Summary
This document outlines the process for setting up advanced mobile management in Google Workspace for supported editions. The steps include turning on advanced mobile management, setting password and approval requirements, configuring company-owned devices, and securing organizational data using various recommended settings for Android and iOS. Administrators are provided with links for further details and next steps.
Action Items
- (as needed) – Administrator: Sign in to Admin console and enable advanced mobile management for appropriate organizational units.
- (as needed) – Administrator: Set or update password requirements and device approval processes for managed mobile devices.
- (as needed) – Administrator: Set up an Apple push certificate if managing iOS devices.

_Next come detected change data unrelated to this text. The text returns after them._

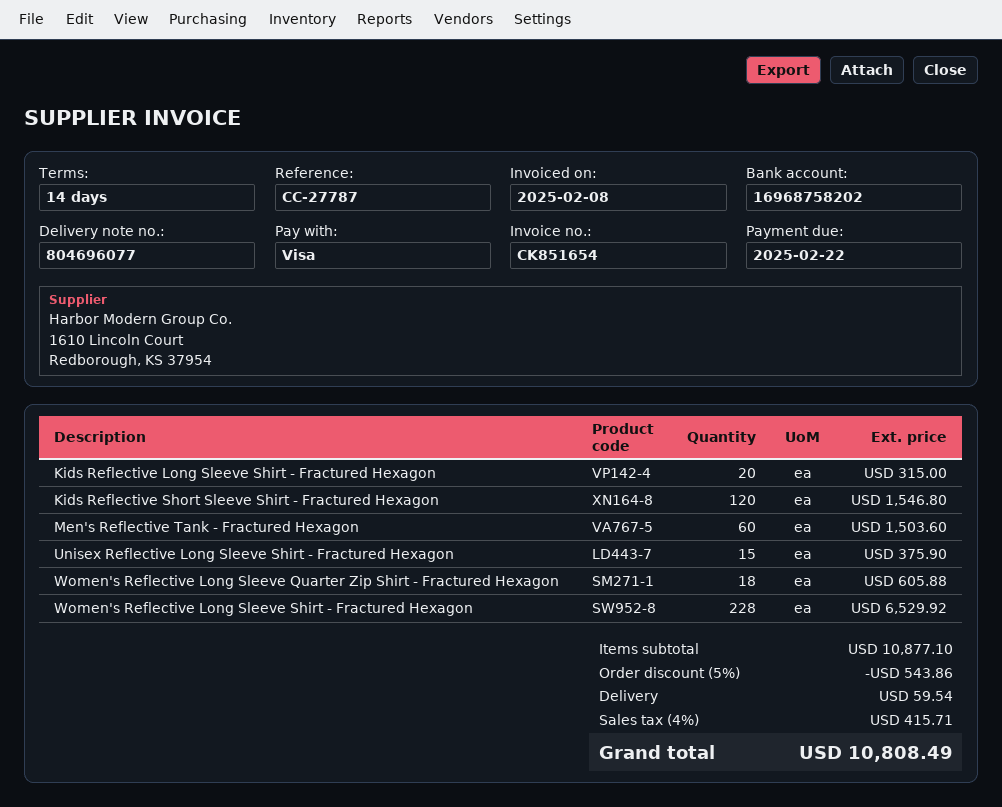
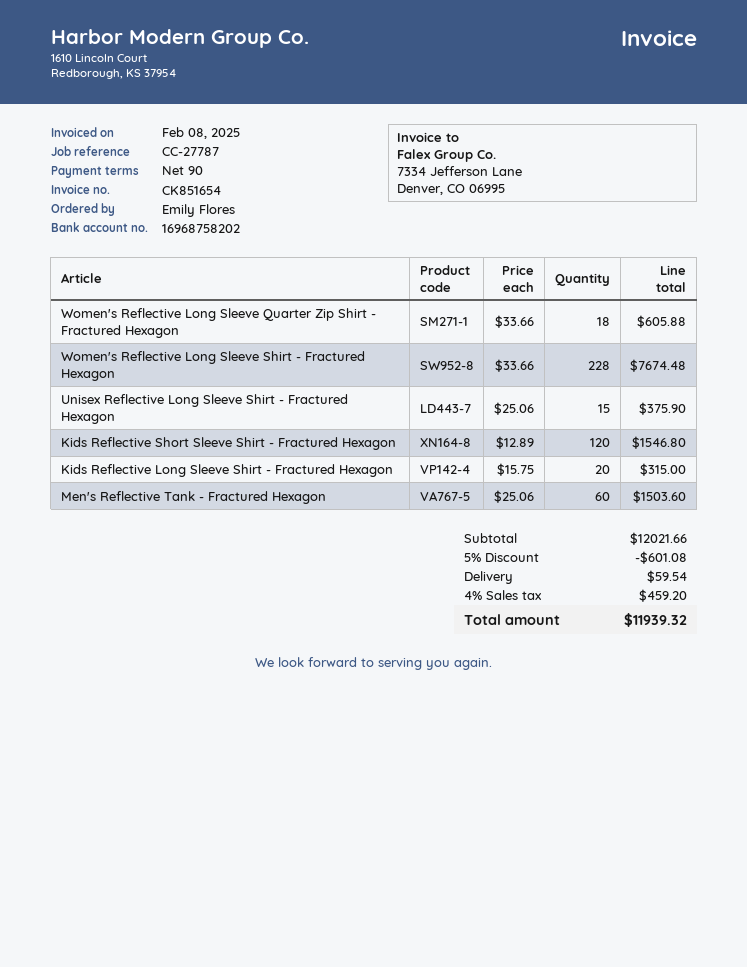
payment terms: 14 days -> 90 days
Women's Reflective Long Sleeve Shirt - Fractured Hexagon: 228 for 6529.92 -> 228 for 7674.48
subtotal: 10877.10 -> 12021.66
discount: 5% = 543.86 -> 5% = 601.08
tax: 4% = 415.71 -> 4% = 459.20
total: 10808.49 -> 11939.32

- (as needed) – Administrator: Inventory company-owned devices and deploy via zero-touch enrollment (Android) or configure iOS management.
- (as ongoing best practice) – Administrator: Apply recommended data protection and compliance settings for mobile devices.

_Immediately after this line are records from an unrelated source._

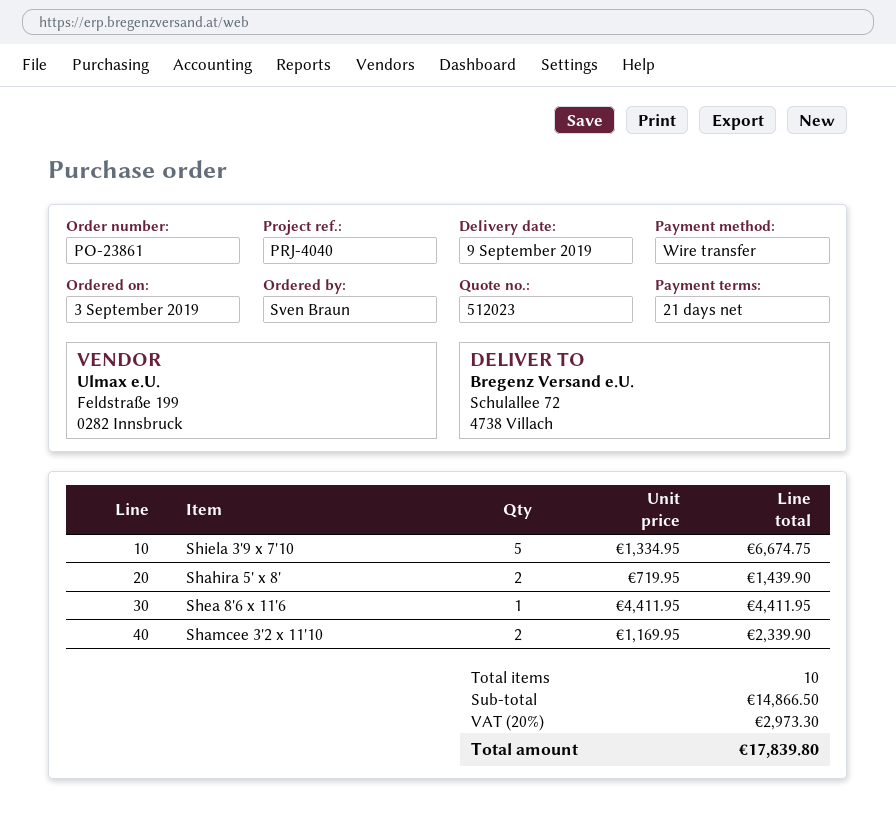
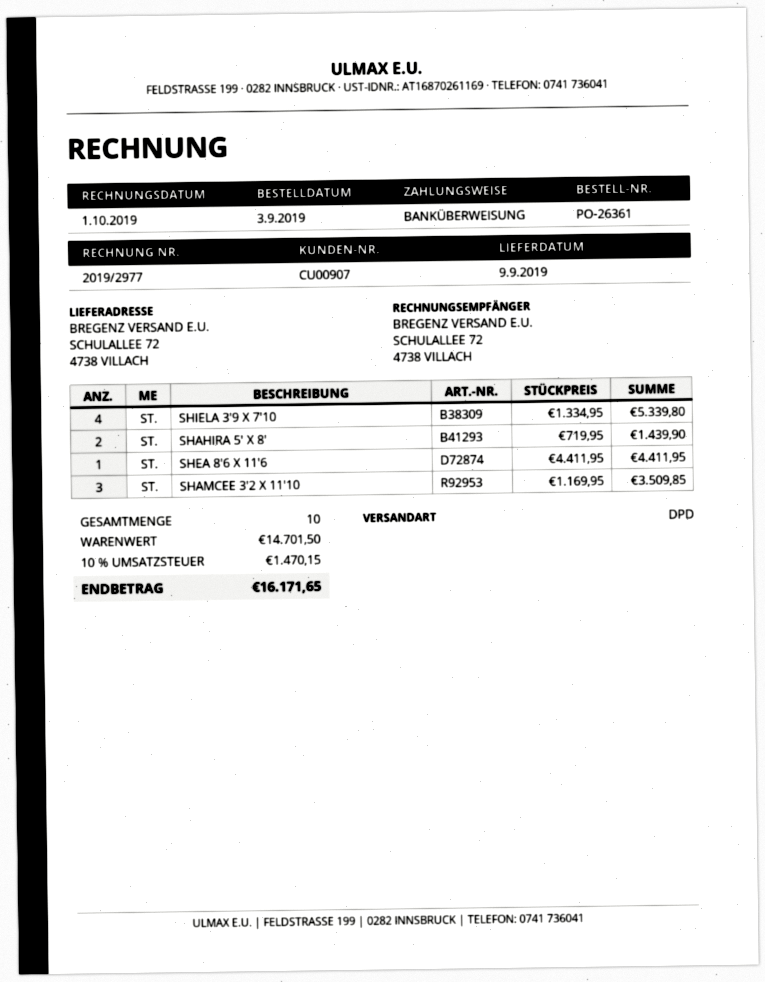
order number: PO-23861 -> PO-26361
Shiela 3'9 x 7'10: 5 x 1334.95 = 6674.75 -> 4 x 1334.95 = 5339.80
Shamcee 3'2 x 11'10: 2 x 1169.95 = 2339.90 -> 3 x 1169.95 = 3509.85
subtotal: 14866.50 -> 14701.50
tax: 20% = 2973.30 -> 10% = 1470.15
total: 17839.80 -> 16171.65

Enabling Advanced Mobile Management
- Confirm device and user license requirements are met for advanced management.
- Administrators must use the Admin console to enable advanced mobile management, optionally by organizational unit.
- For iOS devices, set up an Apple push certificate before enabling advanced management.
- Save or override settings as appropriate; restore inherited settings if needed.
- If prompted, enable sync for approved mobile devices to allow work data access.
Setting Password and Approval Requirements
- Inform users that their work devices will be managed and explain relevant policies.
- Set requirements for password complexity and expiration in the Admin console.
- (Optional) Require admin approval for new mobile devices before they access work data.
Configuring Company-Owned Devices
- For Android: Create an inventory of company-owned devices and deploy using zero-touch enrollment.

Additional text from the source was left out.